- _TASK TO COMPLETE_
Search the listing for the word "Allowance". Copy every line where it is found.

- _DATASET RECORDS_

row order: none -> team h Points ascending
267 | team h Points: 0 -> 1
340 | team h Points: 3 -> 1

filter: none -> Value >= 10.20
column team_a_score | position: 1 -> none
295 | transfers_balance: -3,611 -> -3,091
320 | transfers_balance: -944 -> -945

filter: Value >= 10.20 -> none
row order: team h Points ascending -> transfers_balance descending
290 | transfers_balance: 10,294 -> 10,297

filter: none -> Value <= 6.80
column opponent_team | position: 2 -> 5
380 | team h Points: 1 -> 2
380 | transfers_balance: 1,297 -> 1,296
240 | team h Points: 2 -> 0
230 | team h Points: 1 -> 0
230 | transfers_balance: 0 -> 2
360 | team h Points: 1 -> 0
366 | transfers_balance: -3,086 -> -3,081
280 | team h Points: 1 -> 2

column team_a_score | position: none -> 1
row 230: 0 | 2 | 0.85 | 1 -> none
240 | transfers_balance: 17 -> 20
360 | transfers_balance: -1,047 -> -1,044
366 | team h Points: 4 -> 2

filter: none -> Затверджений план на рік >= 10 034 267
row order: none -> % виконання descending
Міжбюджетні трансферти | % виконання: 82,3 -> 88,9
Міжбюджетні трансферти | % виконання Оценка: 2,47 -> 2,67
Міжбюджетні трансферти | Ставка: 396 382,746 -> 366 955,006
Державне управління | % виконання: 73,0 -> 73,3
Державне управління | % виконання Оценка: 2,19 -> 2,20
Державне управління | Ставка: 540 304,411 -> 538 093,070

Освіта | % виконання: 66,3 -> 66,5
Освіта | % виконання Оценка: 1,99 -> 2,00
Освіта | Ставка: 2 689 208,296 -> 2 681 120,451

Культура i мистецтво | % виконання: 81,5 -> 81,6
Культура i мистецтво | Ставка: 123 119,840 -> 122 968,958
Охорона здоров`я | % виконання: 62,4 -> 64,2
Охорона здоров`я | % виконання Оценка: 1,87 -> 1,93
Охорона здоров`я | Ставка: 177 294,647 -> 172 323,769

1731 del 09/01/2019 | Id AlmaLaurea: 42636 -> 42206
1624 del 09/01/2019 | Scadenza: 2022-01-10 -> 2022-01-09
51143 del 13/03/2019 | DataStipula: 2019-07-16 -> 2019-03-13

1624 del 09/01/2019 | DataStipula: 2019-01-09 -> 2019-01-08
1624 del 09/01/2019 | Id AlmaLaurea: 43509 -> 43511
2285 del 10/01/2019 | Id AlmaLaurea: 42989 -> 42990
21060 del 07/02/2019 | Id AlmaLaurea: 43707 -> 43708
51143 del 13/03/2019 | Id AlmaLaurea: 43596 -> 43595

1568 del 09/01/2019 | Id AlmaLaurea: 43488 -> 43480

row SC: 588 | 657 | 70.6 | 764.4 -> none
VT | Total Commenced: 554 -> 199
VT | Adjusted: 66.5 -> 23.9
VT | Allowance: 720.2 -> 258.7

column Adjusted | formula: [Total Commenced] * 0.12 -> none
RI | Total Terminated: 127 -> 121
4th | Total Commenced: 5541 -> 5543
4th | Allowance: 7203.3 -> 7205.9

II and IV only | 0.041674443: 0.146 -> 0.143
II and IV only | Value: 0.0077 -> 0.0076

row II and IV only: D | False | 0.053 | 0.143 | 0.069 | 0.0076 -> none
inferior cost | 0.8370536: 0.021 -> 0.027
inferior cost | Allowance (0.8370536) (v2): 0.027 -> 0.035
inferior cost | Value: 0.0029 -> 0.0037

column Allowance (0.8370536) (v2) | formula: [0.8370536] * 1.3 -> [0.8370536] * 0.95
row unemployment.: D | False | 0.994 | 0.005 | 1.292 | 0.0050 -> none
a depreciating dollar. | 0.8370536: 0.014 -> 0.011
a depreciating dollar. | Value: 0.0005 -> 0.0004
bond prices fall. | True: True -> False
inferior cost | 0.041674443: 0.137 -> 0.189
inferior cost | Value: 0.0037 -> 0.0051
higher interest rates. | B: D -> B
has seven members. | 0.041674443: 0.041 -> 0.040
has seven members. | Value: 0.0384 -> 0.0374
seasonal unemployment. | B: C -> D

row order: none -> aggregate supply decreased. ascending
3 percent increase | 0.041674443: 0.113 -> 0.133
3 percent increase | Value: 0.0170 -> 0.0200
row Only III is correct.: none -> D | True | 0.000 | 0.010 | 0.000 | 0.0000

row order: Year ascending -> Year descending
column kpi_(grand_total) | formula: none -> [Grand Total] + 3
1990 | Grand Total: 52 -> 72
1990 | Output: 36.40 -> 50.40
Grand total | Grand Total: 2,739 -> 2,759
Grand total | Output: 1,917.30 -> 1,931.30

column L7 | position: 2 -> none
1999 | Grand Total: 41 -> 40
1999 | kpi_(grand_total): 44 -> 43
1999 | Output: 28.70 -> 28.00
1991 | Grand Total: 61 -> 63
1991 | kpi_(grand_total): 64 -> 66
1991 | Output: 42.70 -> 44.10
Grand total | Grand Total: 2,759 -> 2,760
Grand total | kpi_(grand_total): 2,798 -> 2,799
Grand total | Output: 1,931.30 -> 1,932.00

- _SOLUTION_
VT | Allowance: 720.2 -> 258.7
4th | Allowance: 7203.3 -> 7205.9
inferior cost | Allowance (0.8370536) (v2): 0.027 -> 0.035
column Allowance (0.8370536) (v2) | formula: [0.8370536] * 1.3 -> [0.8370536] * 0.95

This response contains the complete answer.